(Dataset excerpts)
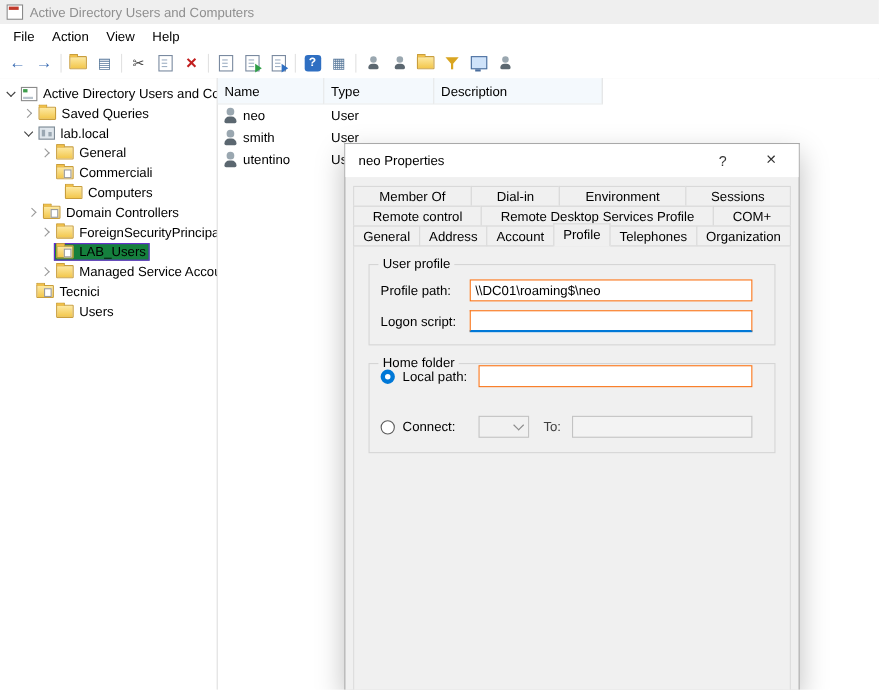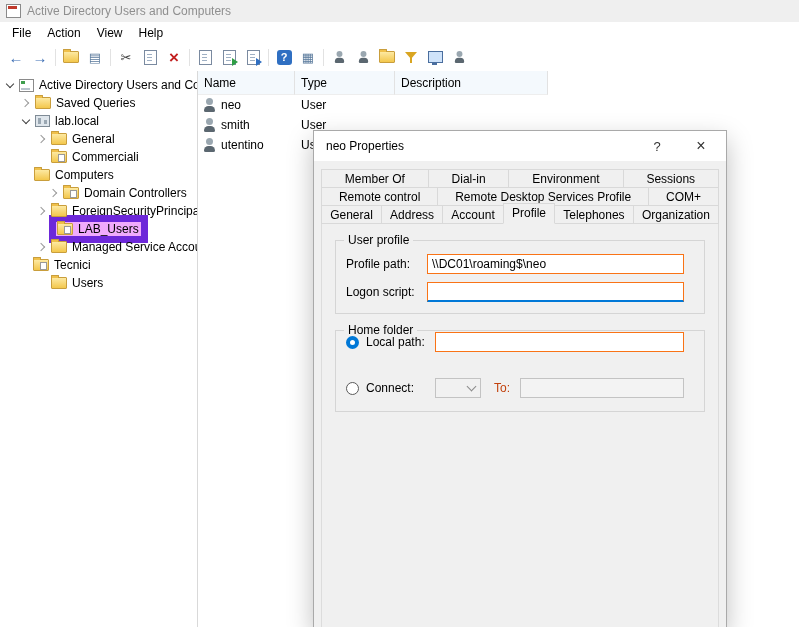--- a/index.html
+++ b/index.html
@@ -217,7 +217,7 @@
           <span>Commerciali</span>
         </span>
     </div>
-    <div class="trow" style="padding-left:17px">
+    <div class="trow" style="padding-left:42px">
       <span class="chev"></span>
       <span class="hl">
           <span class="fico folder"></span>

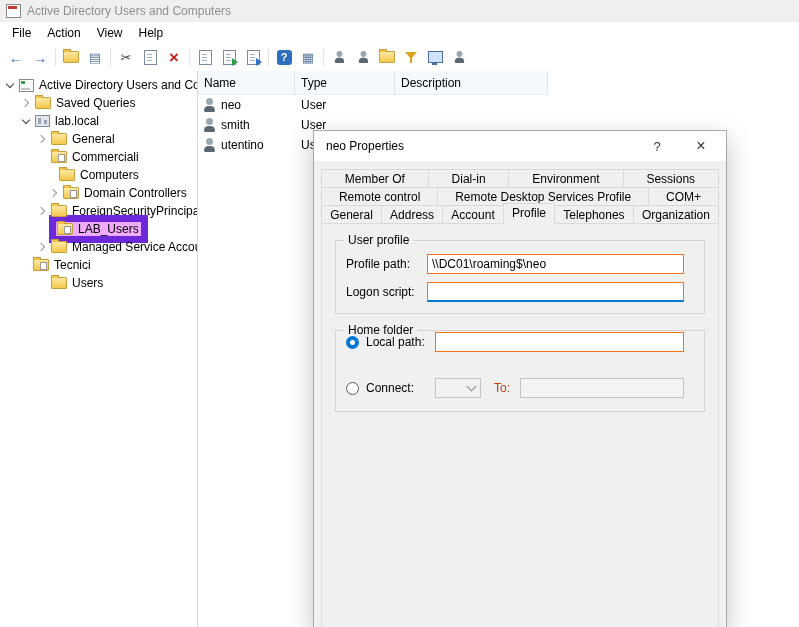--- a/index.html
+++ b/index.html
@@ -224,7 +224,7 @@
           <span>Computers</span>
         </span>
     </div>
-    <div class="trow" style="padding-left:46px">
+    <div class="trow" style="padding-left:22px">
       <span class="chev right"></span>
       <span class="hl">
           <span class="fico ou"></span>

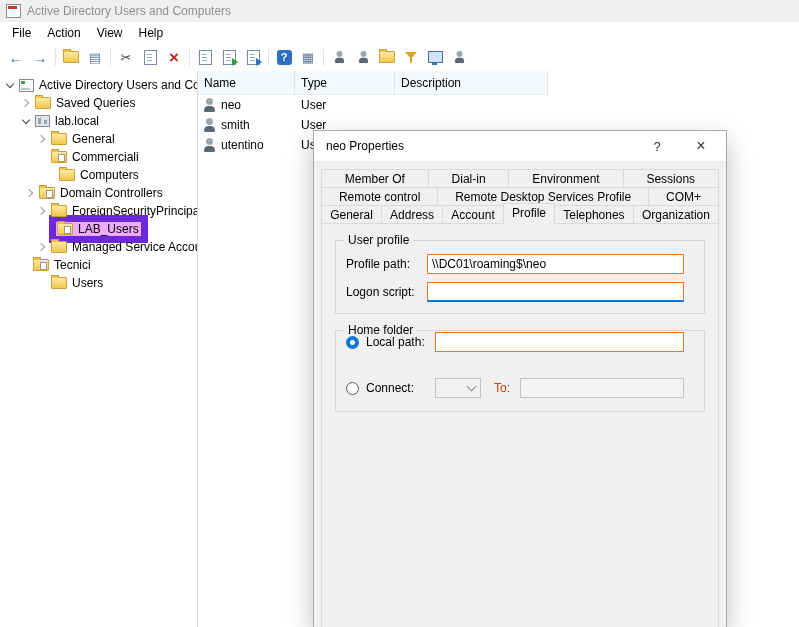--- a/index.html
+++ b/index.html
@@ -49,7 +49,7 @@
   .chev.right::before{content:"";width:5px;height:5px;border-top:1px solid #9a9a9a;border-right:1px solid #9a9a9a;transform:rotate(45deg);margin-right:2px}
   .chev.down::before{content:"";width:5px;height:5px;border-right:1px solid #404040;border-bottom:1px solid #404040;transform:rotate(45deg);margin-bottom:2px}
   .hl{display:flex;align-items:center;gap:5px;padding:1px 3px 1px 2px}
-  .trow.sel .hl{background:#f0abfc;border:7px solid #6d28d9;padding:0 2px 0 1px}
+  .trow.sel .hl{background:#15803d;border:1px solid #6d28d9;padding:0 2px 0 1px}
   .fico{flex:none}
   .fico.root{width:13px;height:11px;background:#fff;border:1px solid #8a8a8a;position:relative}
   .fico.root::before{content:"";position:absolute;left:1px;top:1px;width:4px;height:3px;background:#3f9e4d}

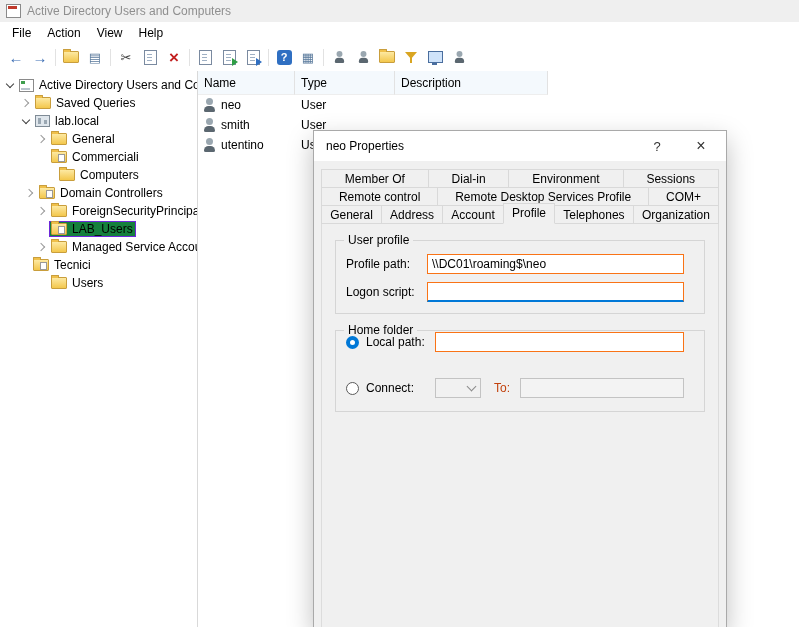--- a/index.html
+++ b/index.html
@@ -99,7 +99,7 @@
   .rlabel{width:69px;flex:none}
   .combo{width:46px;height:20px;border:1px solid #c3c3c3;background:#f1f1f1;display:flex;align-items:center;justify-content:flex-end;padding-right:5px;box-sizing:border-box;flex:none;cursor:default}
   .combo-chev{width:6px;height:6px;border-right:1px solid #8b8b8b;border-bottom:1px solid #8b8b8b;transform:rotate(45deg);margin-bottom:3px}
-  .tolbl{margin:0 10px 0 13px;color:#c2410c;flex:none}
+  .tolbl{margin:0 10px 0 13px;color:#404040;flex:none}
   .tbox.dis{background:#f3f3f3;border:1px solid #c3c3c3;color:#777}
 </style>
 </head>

§ ACTIVITY: The answer must consist of every line above that contains the word "none".

§ EXERCISE RESPONSE:
   .fico{flex:none}
   .rlabel{width:69px;flex:none}
   .combo{width:46px;height:20px;border:1px solid #c3c3c3;background:#f1f1f1;display:flex;align-items:center;justify-content:flex-end;padding-right:5px;box-sizing:border-box;flex:none;cursor:default}
-  .tolbl{margin:0 10px 0 13px;color:#c2410c;flex:none}
+  .tolbl{margin:0 10px 0 13px;color:#404040;flex:none}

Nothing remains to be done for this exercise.